Kıyamete Son 99 Gün'ü Okudum
Murat Gil
Şair
ve yazar Polat Onat'ın son romanı Kıyamete Son 99 Gün elime geçer geçmez
-sanatçının önceki kitaplarını okumuş biri olarak- elimde tuttuğum kitabın son
dönemin fantastik ögelerle okuru yakalama derdine düşmüş, sanatsal değer
kaygısı taşımayan yapıtlarından olmadığını düşünmeye inatla devam ettim.
Doğruyu söylemek gerekirse bu düşüncemin aksine kitabın kapağı, başlığı ve
kitap arkası tanıtım yazısı kitaba dair başta belirttiğim "okur avcısı
roman"ın habercisi gibiydi.
Onat,
cesur bir yazar.
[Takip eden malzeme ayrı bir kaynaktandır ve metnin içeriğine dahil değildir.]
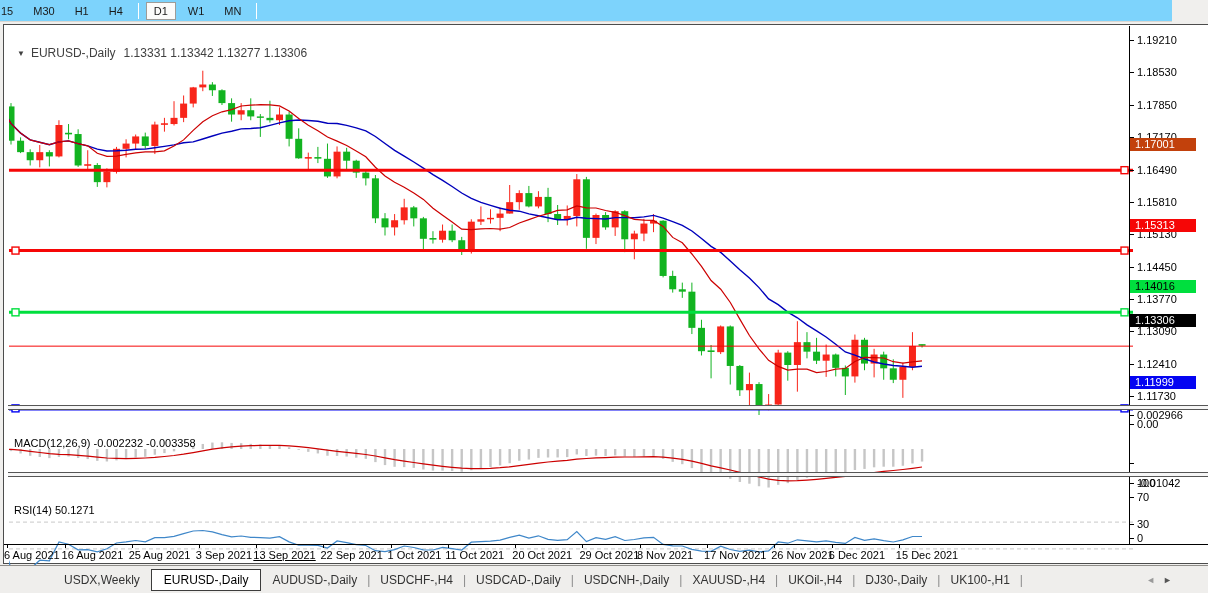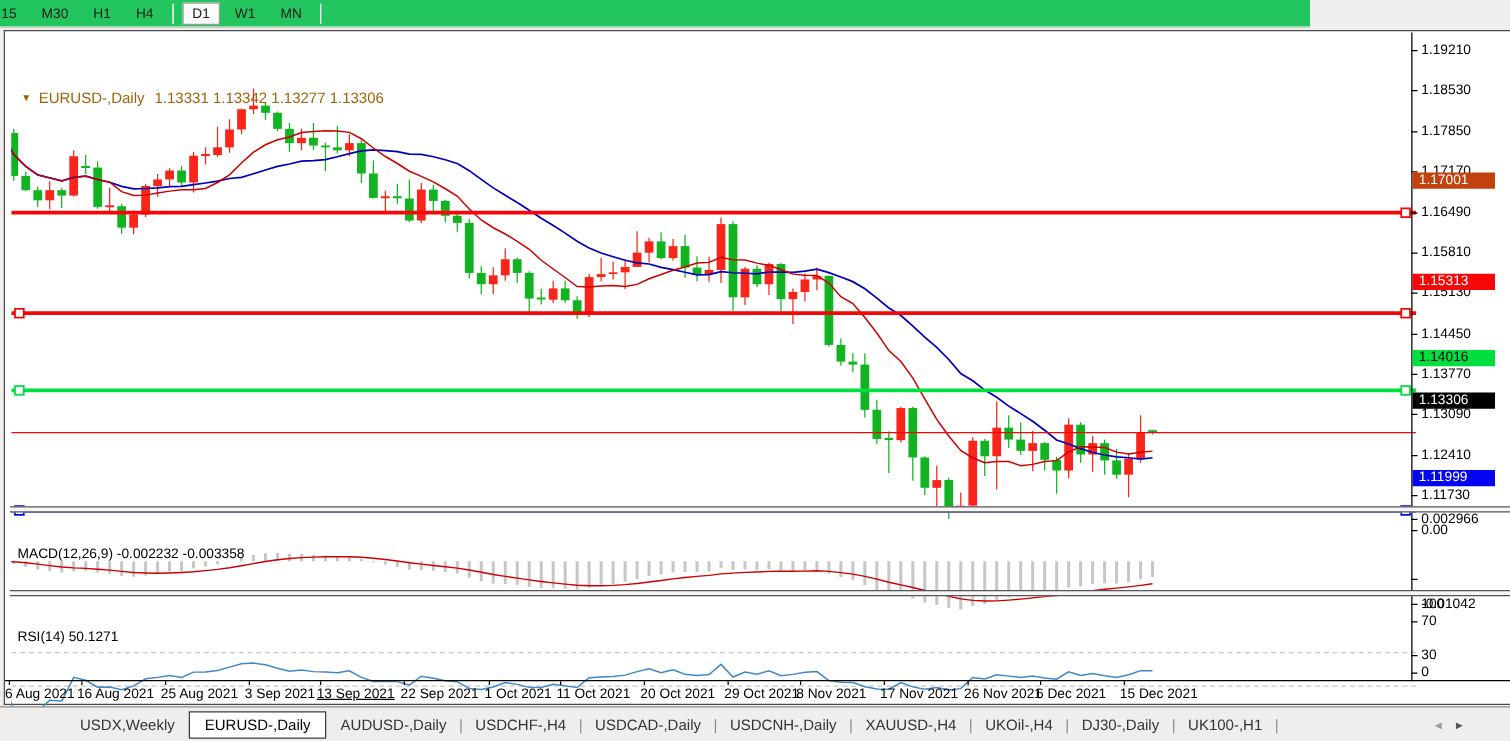--- a/index.html
+++ b/index.html
@@ -7,8 +7,8 @@
   body { position:relative; background:#f0efed; font-family:"Liberation Sans",sans-serif; -webkit-font-smoothing:none; }
 
   
-  #toolbar { position:absolute; left:0; top:0; width:1048px; height:22px;
-             background:#22c55e; border-bottom:1px solid #d9d7d2;
+  #toolbar { position:absolute; left:0; top:0; width:1172px; height:22px;
+             background:#7dd3fc; border-bottom:1px solid #d9d7d2;
              display:flex; align-items:center; font-size:11px; color:#1a1a1a; }
   .tf { padding:2px 7px; margin:0 2px; border:1px solid transparent; cursor:default; white-space:nowrap; }
   .tf.cut { margin-left:-7px; }

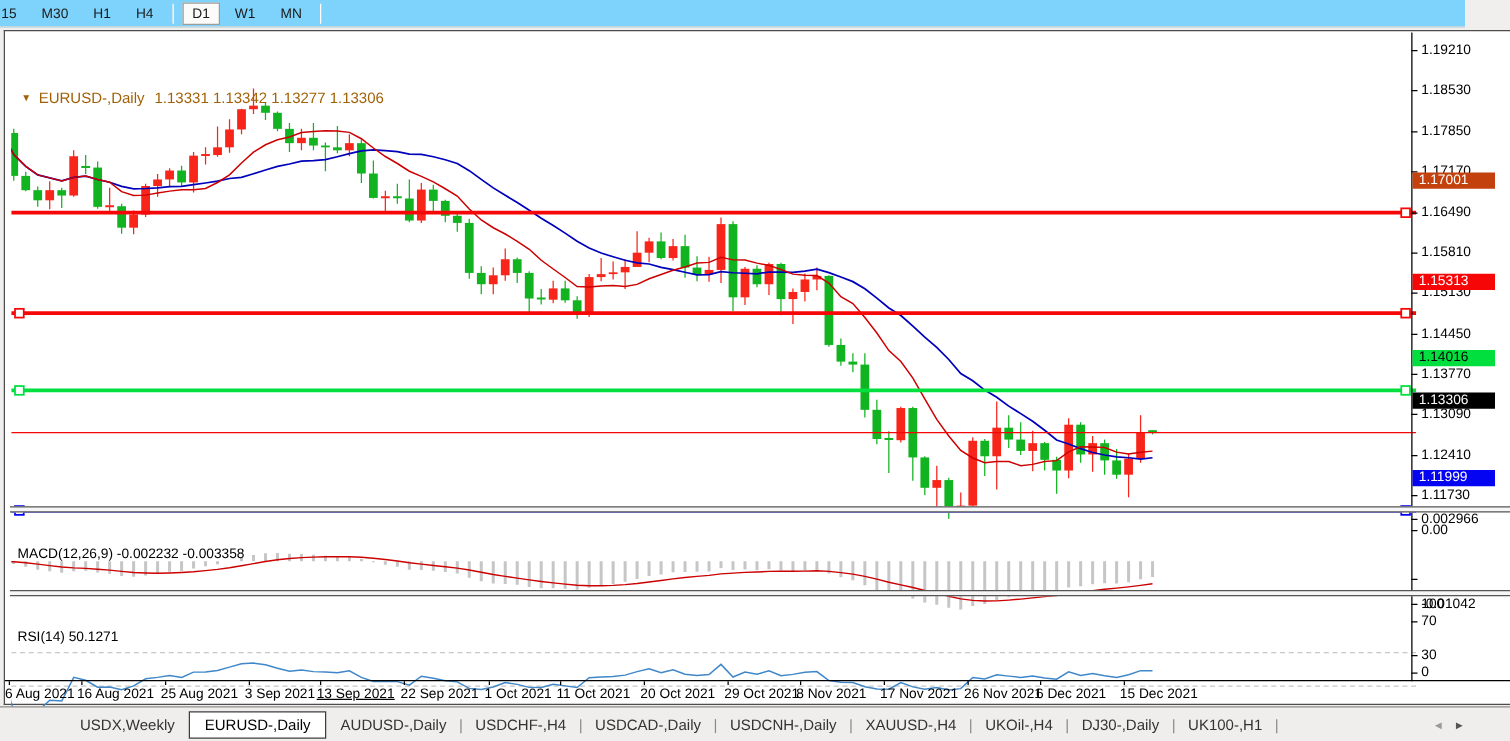--- a/index.html
+++ b/index.html
@@ -18,7 +18,7 @@
   
   #chartwin { position:absolute; left:3px; top:24px; width:1205px; height:540px;
               background:#fff; border:1px solid #4c4c4c; border-right:none; }
-  #title { position:absolute; left:13px; top:46px; font-size:12px; color:#a16207; z-index:30; }
+  #title { position:absolute; left:13px; top:21px; font-size:12px; color:#404040; z-index:30; }
   #title .tri { font-size:8px; vertical-align:1px; margin-right:6px; }
   #title .ohlc { margin-left:8px; }
   .pane-label { position:absolute; left:10px; font-size:11px; color:#000; z-index:30; }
Daha ilk romanı "İntihar Etmiş Bir Taşra Berberinin Şiir
Kitabı ve Önsözü"nde dahi ağır, poetik bir bildiriyi romanına
yedirebilecek kadar gözünü budaktan esirgemeyen cinsten hem de. Okurun ilgisini
canlı tutmanın türlü yollarını bilmesine rağmen kafasındakini kağıda dökmekten
sakınmayan bir sanatçı. Sade düzyazı da mı? Elbette hayır. Onun
"Son" ve "İhtiyarın Vefatı" şiir kitaplarını okuyanlar da
dünyaya bakışının ne kadar derinlikli olduğunu hatırlayacaklardır.
Sözün
özü, yazarın üslubunu az çok tanıyan benim için, kitapta salt merak duygusunu
kamçılayacak, okuru roman sonlanana değin olaylar sarmalıyla kitaba
tutunduracak bir öykü bulmayacağım sürpriz değildi. Buradan kitabı edinip
okuyacaklar için belirtmeli ki, kitap boyunca yazarın aforizma niteliği
taşıdığı aşikâr pek çok felsefi belirlemeyle karşılaşacak, bunların bütünüyle
bir portre oluşturma kaygısı taşıdığına şahit olacaksınız.
Dünyanın
sonunun belirli oluşu nereden bakarsanız bakın başlı başına ilgi çekici bir
temadır. Bu tema üzerine eğilmeyi bugüne kadar onlarca sanatçı denedi. Hem
yerli hem yabancı ürünler hâlâ hafızalarımızda. Dünya'ya günbegün yaklaşan bir
meteor, iklimin aniden değişimi, olağan dışı bir virüs salgını vb. sebeplerle
dünyanın sonunun gelişi, bir başka deyişle son nefesin belli oluşu; sonu belli
bir kurguya vesile olsa da akıbetin ne şekilde olabileceğine dair merak, bu tip
fantastik romanlarda okurun ilgisini fazlasıyla çekiyor. Buradaki kilit nokta,
yazarın kolaya kaçıp yalnızca bu merak ögesine yaslanmayışında. Onat'ın bu
kolaycılığa kaçmadığını söyleyebilirim.
Roman
son 99 gün boyunca günlük tutan, hayata tutkuyla bağlı olmadığını iddia eden
varlıklı bir entelektüelin gözünden dünyanın sonuna gidişi anlatıyor. Baş
karakter, bilim adamlarının dünyanın sonuna -bir mucize gibi- 98 değil de
99 gün kaldığını söylemelerinin verdiği ilhamla önceleri sürekli ertelediği
Allah'ın doksan dokuz ismine tek tek şiir yazma projesini hayata geçirmeye
karar veriyor.
Polat
Onat, kitap boyunca 2030'un dünyasına dair hayal gücünü kelimelere dökmüş.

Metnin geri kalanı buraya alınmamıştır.